SUPPLIED INFORMATION:
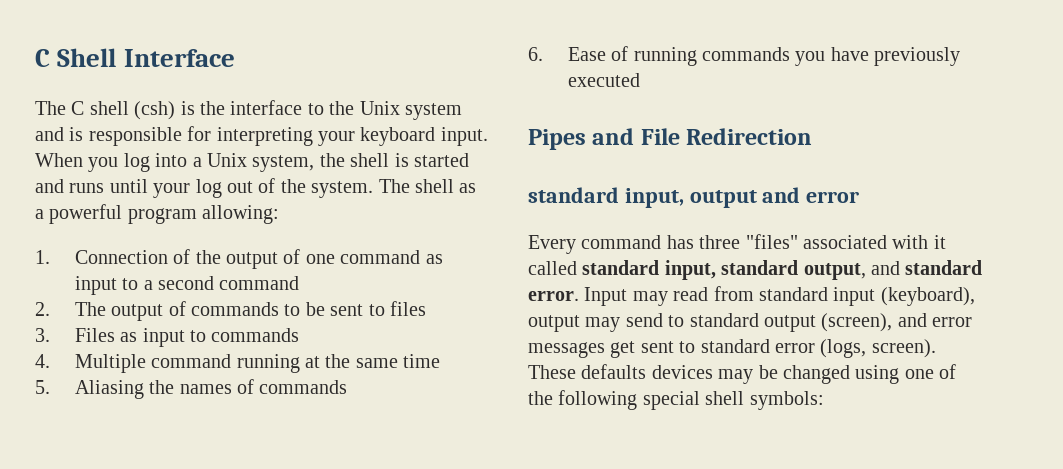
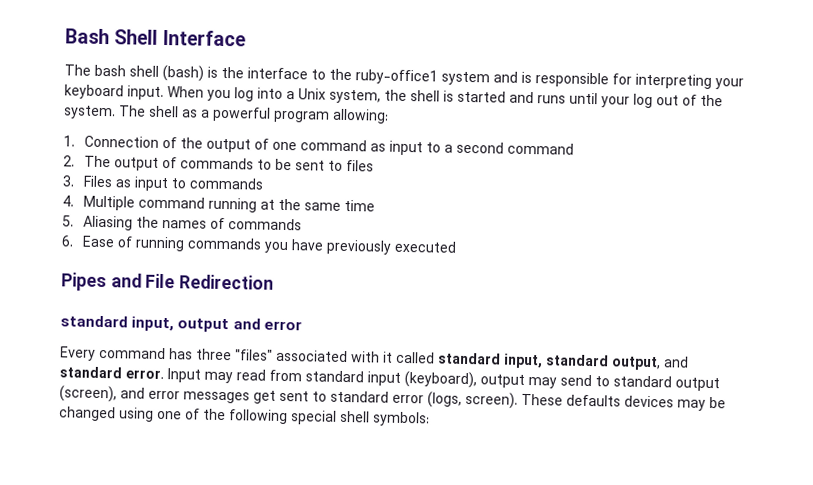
- C Shell Interface
+ Bash Shell Interface
- The C shell (csh) is the interface to the Unix system and is responsible for interpreting your keyboard input.
+ The bash shell (bash) is the interface to the ruby-office1 system and is responsible for interpreting your keyboard input.

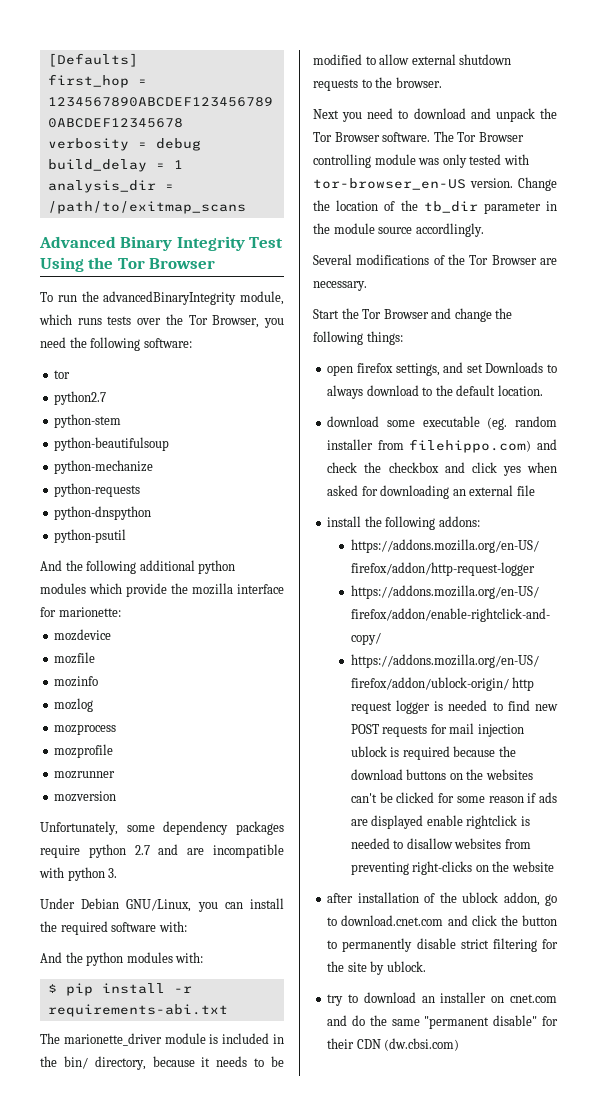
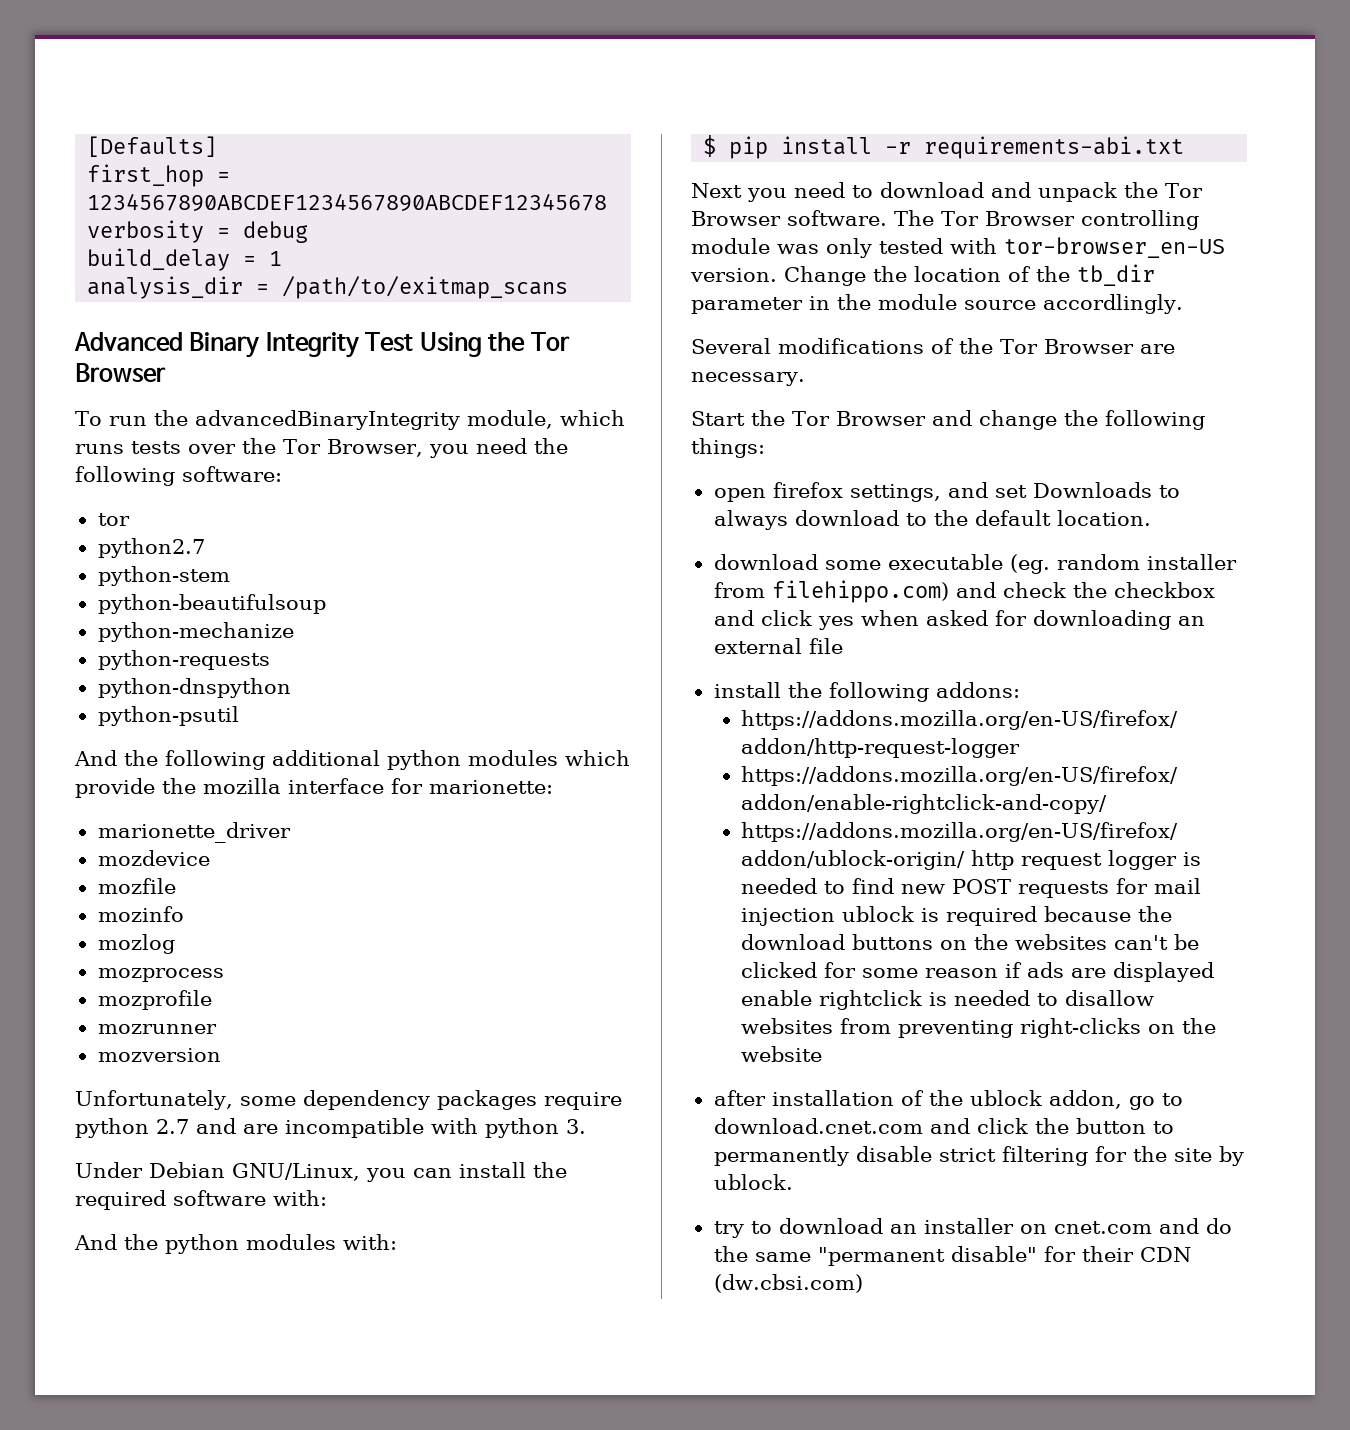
+ marionette_driver
- The marionette_driver module is included in the bin/ directory, because it needs to be modified to allow external shutdown requests to the browser.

EXERCISE INSTRUCTIONS: Return every entry above exactly as written, minus the pictures.

SOLVED EXERCISE:
- C Shell Interface
+ Bash Shell Interface
- The C shell (csh) is the interface to the Unix system and is responsible for interpreting your keyboard input.
+ The bash shell (bash) is the interface to the ruby-office1 system and is responsible for interpreting your keyboard input.

+ marionette_driver
- The marionette_driver module is included in the bin/ directory, because it needs to be modified to allow external shutdown requests to the browser.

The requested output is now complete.